**Exercise objective**:
All lines of the material should be given again exactly.

-- Records supplied follows --

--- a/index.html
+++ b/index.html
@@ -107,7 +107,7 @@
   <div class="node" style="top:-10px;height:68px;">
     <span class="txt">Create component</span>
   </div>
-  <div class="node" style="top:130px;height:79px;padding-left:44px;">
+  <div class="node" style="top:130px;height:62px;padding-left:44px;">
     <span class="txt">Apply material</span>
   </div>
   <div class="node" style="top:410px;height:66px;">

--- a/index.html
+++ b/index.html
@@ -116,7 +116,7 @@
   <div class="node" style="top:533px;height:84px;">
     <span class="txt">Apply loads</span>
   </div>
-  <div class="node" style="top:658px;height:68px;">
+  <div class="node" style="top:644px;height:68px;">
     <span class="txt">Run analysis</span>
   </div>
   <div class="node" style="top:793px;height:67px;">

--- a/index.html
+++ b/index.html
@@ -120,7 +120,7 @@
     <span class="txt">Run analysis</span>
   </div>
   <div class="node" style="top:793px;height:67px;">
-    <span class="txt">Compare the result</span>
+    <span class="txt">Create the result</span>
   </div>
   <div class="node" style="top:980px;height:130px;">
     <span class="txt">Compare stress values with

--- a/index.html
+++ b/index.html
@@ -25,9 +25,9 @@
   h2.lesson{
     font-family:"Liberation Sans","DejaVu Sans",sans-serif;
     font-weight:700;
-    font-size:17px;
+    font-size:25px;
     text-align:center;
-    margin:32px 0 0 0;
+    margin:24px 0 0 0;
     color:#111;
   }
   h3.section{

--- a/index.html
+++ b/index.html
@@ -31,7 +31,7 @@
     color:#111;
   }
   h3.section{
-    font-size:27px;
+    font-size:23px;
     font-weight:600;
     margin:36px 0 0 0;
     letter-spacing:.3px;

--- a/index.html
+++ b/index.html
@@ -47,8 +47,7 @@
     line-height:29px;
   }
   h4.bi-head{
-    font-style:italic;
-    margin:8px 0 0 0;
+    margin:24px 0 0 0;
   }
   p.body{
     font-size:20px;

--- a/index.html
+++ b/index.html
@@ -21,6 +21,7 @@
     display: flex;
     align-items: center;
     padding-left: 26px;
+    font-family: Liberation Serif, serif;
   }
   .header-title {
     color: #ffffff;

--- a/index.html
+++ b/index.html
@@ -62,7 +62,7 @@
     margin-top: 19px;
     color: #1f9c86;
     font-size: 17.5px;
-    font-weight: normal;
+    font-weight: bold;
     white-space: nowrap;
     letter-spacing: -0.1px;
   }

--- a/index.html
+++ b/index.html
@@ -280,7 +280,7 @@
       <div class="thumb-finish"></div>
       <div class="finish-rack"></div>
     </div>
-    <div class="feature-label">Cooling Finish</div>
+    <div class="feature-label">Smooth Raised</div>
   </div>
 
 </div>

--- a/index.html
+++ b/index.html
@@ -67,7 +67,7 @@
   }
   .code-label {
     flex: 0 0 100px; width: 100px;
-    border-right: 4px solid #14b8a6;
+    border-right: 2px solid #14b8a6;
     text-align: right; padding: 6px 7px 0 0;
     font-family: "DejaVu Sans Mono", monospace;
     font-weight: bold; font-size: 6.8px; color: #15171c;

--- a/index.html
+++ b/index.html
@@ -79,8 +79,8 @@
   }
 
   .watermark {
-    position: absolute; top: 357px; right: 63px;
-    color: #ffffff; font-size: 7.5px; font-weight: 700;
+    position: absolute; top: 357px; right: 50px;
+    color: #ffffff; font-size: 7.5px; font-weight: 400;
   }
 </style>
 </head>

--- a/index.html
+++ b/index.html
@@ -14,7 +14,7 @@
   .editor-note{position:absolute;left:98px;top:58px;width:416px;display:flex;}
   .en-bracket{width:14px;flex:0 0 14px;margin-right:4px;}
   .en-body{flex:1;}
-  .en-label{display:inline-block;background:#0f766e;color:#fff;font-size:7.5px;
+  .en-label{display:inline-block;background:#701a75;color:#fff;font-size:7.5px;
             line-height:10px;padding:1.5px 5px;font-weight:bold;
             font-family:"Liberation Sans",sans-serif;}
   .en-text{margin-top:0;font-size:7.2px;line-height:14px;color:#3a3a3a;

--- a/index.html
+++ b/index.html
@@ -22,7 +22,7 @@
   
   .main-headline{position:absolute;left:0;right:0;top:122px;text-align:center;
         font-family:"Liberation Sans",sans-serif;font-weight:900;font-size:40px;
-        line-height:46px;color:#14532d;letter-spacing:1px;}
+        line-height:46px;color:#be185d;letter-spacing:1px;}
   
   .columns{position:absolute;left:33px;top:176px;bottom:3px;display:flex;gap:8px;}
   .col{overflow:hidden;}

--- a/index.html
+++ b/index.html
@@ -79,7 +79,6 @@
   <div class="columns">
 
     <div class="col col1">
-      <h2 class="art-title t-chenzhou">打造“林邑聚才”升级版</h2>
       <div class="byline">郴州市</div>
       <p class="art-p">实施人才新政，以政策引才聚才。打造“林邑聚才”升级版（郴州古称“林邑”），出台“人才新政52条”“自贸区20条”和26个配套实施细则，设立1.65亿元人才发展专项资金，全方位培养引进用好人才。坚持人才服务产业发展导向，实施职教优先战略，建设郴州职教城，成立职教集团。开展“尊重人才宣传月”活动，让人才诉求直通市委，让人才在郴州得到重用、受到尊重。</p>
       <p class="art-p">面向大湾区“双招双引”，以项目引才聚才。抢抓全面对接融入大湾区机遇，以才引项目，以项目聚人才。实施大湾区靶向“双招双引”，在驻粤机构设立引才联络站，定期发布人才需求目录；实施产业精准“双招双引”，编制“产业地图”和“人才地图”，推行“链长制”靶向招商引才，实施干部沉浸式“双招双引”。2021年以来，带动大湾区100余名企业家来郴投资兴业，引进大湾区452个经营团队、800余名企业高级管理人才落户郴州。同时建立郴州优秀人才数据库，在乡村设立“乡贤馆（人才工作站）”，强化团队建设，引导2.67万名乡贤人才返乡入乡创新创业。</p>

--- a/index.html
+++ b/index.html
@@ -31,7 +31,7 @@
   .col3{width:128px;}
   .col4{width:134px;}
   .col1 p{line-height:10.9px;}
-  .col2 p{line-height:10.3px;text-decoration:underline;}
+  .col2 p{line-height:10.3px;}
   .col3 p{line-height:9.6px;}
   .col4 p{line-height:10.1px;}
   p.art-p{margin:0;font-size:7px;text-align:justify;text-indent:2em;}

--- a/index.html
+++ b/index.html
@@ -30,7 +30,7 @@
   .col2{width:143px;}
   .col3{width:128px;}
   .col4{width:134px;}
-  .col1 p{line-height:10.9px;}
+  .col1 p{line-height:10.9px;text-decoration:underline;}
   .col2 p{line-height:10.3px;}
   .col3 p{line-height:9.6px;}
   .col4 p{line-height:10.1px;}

-- Records supplied concluded --

**Response below**:
--- a/index.html
+++ b/index.html
@@ -107,7 +107,7 @@
   <div class="node" style="top:-10px;height:68px;">
     <span class="txt">Create component</span>
   </div>
-  <div class="node" style="top:130px;height:79px;padding-left:44px;">
+  <div class="node" style="top:130px;height:62px;padding-left:44px;">
     <span class="txt">Apply material</span>
   </div>
   <div class="node" style="top:410px;height:66px;">

--- a/index.html
+++ b/index.html
@@ -116,7 +116,7 @@
   <div class="node" style="top:533px;height:84px;">
     <span class="txt">Apply loads</span>
   </div>
-  <div class="node" style="top:658px;height:68px;">
+  <div class="node" style="top:644px;height:68px;">
     <span class="txt">Run analysis</span>
   </div>
   <div class="node" style="top:793px;height:67px;">

--- a/index.html
+++ b/index.html
@@ -120,7 +120,7 @@
     <span class="txt">Run analysis</span>
   </div>
   <div class="node" style="top:793px;height:67px;">
-    <span class="txt">Compare the result</span>
+    <span class="txt">Create the result</span>
   </div>
   <div class="node" style="top:980px;height:130px;">
     <span class="txt">Compare stress values with

--- a/index.html
+++ b/index.html
@@ -25,9 +25,9 @@
   h2.lesson{
     font-family:"Liberation Sans","DejaVu Sans",sans-serif;
     font-weight:700;
-    font-size:17px;
+    font-size:25px;
     text-align:center;
-    margin:32px 0 0 0;
+    margin:24px 0 0 0;
     color:#111;
   }
   h3.section{

--- a/index.html
+++ b/index.html
@@ -31,7 +31,7 @@
     color:#111;
   }
   h3.section{
-    font-size:27px;
+    font-size:23px;
     font-weight:600;
     margin:36px 0 0 0;
     letter-spacing:.3px;

--- a/index.html
+++ b/index.html
@@ -47,8 +47,7 @@
     line-height:29px;
   }
   h4.bi-head{
-    font-style:italic;
-    margin:8px 0 0 0;
+    margin:24px 0 0 0;
   }
   p.body{
     font-size:20px;

--- a/index.html
+++ b/index.html
@@ -21,6 +21,7 @@
     display: flex;
     align-items: center;
     padding-left: 26px;
+    font-family: Liberation Serif, serif;
   }
   .header-title {
     color: #ffffff;

--- a/index.html
+++ b/index.html
@@ -62,7 +62,7 @@
     margin-top: 19px;
     color: #1f9c86;
     font-size: 17.5px;
-    font-weight: normal;
+    font-weight: bold;
     white-space: nowrap;
     letter-spacing: -0.1px;
   }

--- a/index.html
+++ b/index.html
@@ -280,7 +280,7 @@
       <div class="thumb-finish"></div>
       <div class="finish-rack"></div>
     </div>
-    <div class="feature-label">Cooling Finish</div>
+    <div class="feature-label">Smooth Raised</div>
   </div>
 
 </div>

--- a/index.html
+++ b/index.html
@@ -67,7 +67,7 @@
   }
   .code-label {
     flex: 0 0 100px; width: 100px;
-    border-right: 4px solid #14b8a6;
+    border-right: 2px solid #14b8a6;
     text-align: right; padding: 6px 7px 0 0;
     font-family: "DejaVu Sans Mono", monospace;
     font-weight: bold; font-size: 6.8px; color: #15171c;

--- a/index.html
+++ b/index.html
@@ -79,8 +79,8 @@
   }
 
   .watermark {
-    position: absolute; top: 357px; right: 63px;
-    color: #ffffff; font-size: 7.5px; font-weight: 700;
+    position: absolute; top: 357px; right: 50px;
+    color: #ffffff; font-size: 7.5px; font-weight: 400;
   }
 </style>
 </head>

--- a/index.html
+++ b/index.html
@@ -14,7 +14,7 @@
   .editor-note{position:absolute;left:98px;top:58px;width:416px;display:flex;}
   .en-bracket{width:14px;flex:0 0 14px;margin-right:4px;}
   .en-body{flex:1;}
-  .en-label{display:inline-block;background:#0f766e;color:#fff;font-size:7.5px;
+  .en-label{display:inline-block;background:#701a75;color:#fff;font-size:7.5px;
             line-height:10px;padding:1.5px 5px;font-weight:bold;
             font-family:"Liberation Sans",sans-serif;}
   .en-text{margin-top:0;font-size:7.2px;line-height:14px;color:#3a3a3a;

--- a/index.html
+++ b/index.html
@@ -22,7 +22,7 @@
   
   .main-headline{position:absolute;left:0;right:0;top:122px;text-align:center;
         font-family:"Liberation Sans",sans-serif;font-weight:900;font-size:40px;
-        line-height:46px;color:#14532d;letter-spacing:1px;}
+        line-height:46px;color:#be185d;letter-spacing:1px;}
   
   .columns{position:absolute;left:33px;top:176px;bottom:3px;display:flex;gap:8px;}
   .col{overflow:hidden;}

--- a/index.html
+++ b/index.html
@@ -79,7 +79,6 @@
   <div class="columns">
 
     <div class="col col1">
-      <h2 class="art-title t-chenzhou">打造“林邑聚才”升级版</h2>
       <div class="byline">郴州市</div>
       <p class="art-p">实施人才新政，以政策引才聚才。打造“林邑聚才”升级版（郴州古称“林邑”），出台“人才新政52条”“自贸区20条”和26个配套实施细则，设立1.65亿元人才发展专项资金，全方位培养引进用好人才。坚持人才服务产业发展导向，实施职教优先战略，建设郴州职教城，成立职教集团。开展“尊重人才宣传月”活动，让人才诉求直通市委，让人才在郴州得到重用、受到尊重。</p>
       <p class="art-p">面向大湾区“双招双引”，以项目引才聚才。抢抓全面对接融入大湾区机遇，以才引项目，以项目聚人才。实施大湾区靶向“双招双引”，在驻粤机构设立引才联络站，定期发布人才需求目录；实施产业精准“双招双引”，编制“产业地图”和“人才地图”，推行“链长制”靶向招商引才，实施干部沉浸式“双招双引”。2021年以来，带动大湾区100余名企业家来郴投资兴业，引进大湾区452个经营团队、800余名企业高级管理人才落户郴州。同时建立郴州优秀人才数据库，在乡村设立“乡贤馆（人才工作站）”，强化团队建设，引导2.67万名乡贤人才返乡入乡创新创业。</p>

--- a/index.html
+++ b/index.html
@@ -31,7 +31,7 @@
   .col3{width:128px;}
   .col4{width:134px;}
   .col1 p{line-height:10.9px;}
-  .col2 p{line-height:10.3px;text-decoration:underline;}
+  .col2 p{line-height:10.3px;}
   .col3 p{line-height:9.6px;}
   .col4 p{line-height:10.1px;}
   p.art-p{margin:0;font-size:7px;text-align:justify;text-indent:2em;}

--- a/index.html
+++ b/index.html
@@ -30,7 +30,7 @@
   .col2{width:143px;}
   .col3{width:128px;}
   .col4{width:134px;}
-  .col1 p{line-height:10.9px;}
+  .col1 p{line-height:10.9px;text-decoration:underline;}
   .col2 p{line-height:10.3px;}
   .col3 p{line-height:9.6px;}
   .col4 p{line-height:10.1px;}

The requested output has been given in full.